O efeito “perverso”, segundo ele, é que as pessoas estão deixando de buscar o que ainda resta dos seus direitos. “Cria um obstáculo intransponível para muitos, que é a ameaça de gastar um dinheiro que não têm. Em muitas reclamações trabalhistas, alguns pedidos começam a ser evitados, demandas são reprimidas. Mas do assédio moral, do assédio sexual, ou de qualquer outra questão ligada à privacidade ou à intimidade, pensa duas vezes.”
Até o 2019, a reforma já havia causado uma verdadeira “bancarrota” no mundo do trabalho, com aumento do desemprego, subempregos, trabalho informal, salários rebaixados e aumento das doenças relacionadas ao trabalho. Como resultado, as grandes empresas registravam aumento dos lucros e as multinacionais ampliavam as remessas enviadas ao exterior. No entanto, com a chegada da pandemia no Brasil, em fevereiro de 2020, o mundo do trabalho passou a viver o que Souto Maior chama de “exploração completamente despudorada”.
Ele citou os efeitos das Medidas Provisórias (MPs) 927 e 936, editadas no início da pandemia, que permitiram redução das jornadas de trabalho e, até mesmo, a suspensão do contrato de trabalho por até quatro meses. Tais cláusulas seriam fixadas em negociação individual entre patrões e empregados. Seus efeitos foram estendidos, em 2021, sob a forma das MPs 1.045 e 1046.

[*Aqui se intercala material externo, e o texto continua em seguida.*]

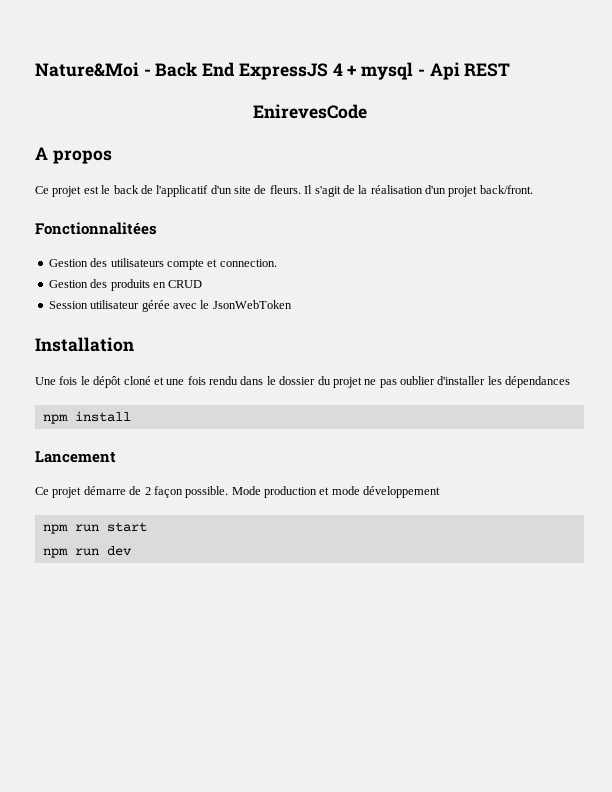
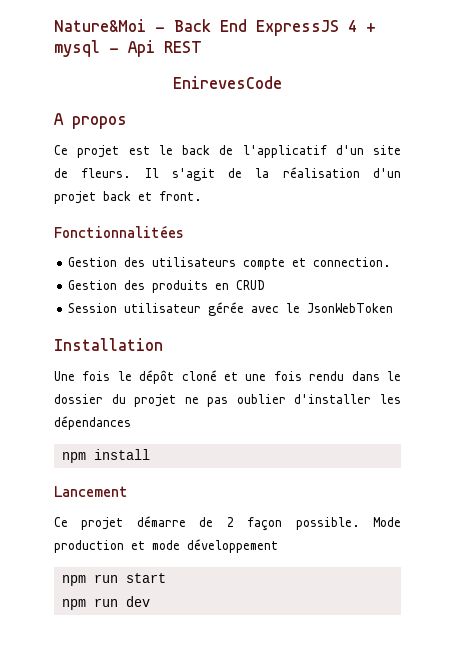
- Il s'agit de la réalisation d'un projet back/front.
+ Il s'agit de la réalisation d'un projet back et front.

Souto Maior ainda listou outros direitos que foram suprimidos, contando com o aval do STF. “Eliminou a fiscalização no ambiente de trabalho, bem como a necessidade de exames médicos periódicos. Aumentou-se a possibilidade de extensão do banco de horas, sem nenhum tipo de compensação. Se suprimiu ou adiou o pagamento do FGTS. Possibilitou a redução de salários em 25%, 50% e até 70%. As pessoas continuaram trabalhando, mas com redução de salários e aumento de jornadas, sem equipamentos de proteção individual (EPIs), durante uma pandemia.”
Inclusive ele atribui como consequência dessas medidas o número elevado de mortos pela pandemia no Brasil, combinado com outras ações e omissões adotadas pelo governo Bolsonaro. “Novamente vendeu-se como benefício para a classe trabalhadora. Mas, não. As grandes empresas é que foram beneficiadas, mantendo seus lucros mesmo durante a pandemia. É um momento de extrema maldade com a classe trabalhadora, que conduziu à morte de milhares.”